Find the string "width" in the data, then copy every line where it is found.

== Segment start ==

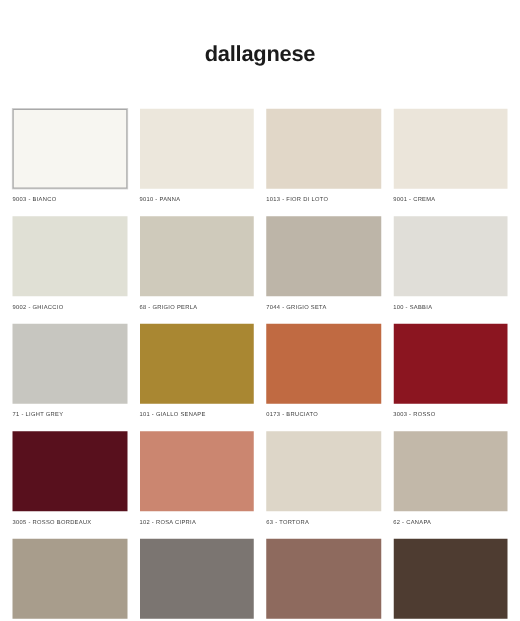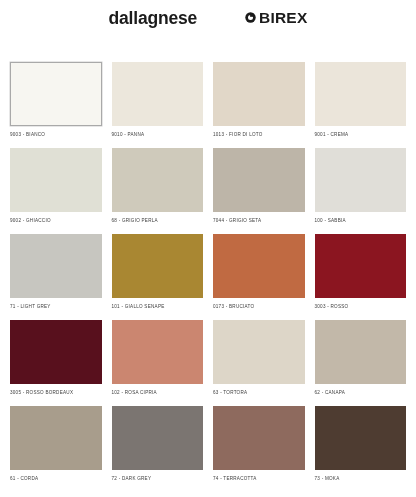--- a/index.html
+++ b/index.html
@@ -31,6 +31,7 @@
     gap: 48px;
     padding-top: 10px;
     box-sizing: border-box;
+    margin-top: 25px;
   }
   .brand-dallagnese {
     font-size: 17.5px;

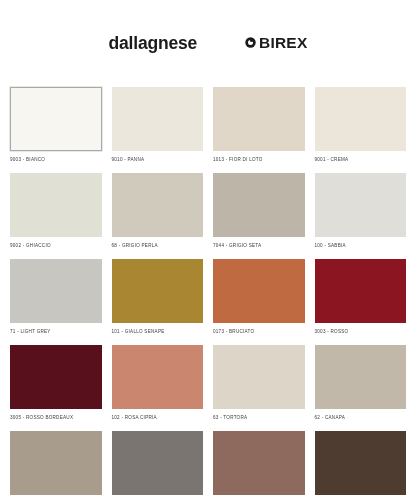--- a/index.html
+++ b/index.html
@@ -101,16 +101,6 @@
   <div class="header">
     <div class="brand-dallagnese">dallagnese</div>
 
-    <div class="brand-birex">
-      <span class="birex-mark">
-        <svg width="11" height="11" viewBox="0 0 11 11" aria-hidden="true">
-          <circle cx="5.5" cy="5.5" r="5.2" fill="#1b1b1b"></circle>
-          <circle cx="5.5" cy="5.5" r="2.5" fill="#ffffff"></circle>
-          <rect x="5.1" y="1.6" width="3.6" height="3.2" fill="#1b1b1b"></rect>
-        </svg>
-      </span>
-      <span class="brand-birex-text">BIREX</span>
-    </div>
   </div>
 
   <div class="grid">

== Segment end ==

*Exercise result*
-        <svg width="11" height="11" viewBox="0 0 11 11" aria-hidden="true">
-          <rect x="5.1" y="1.6" width="3.6" height="3.2" fill="#1b1b1b"></rect>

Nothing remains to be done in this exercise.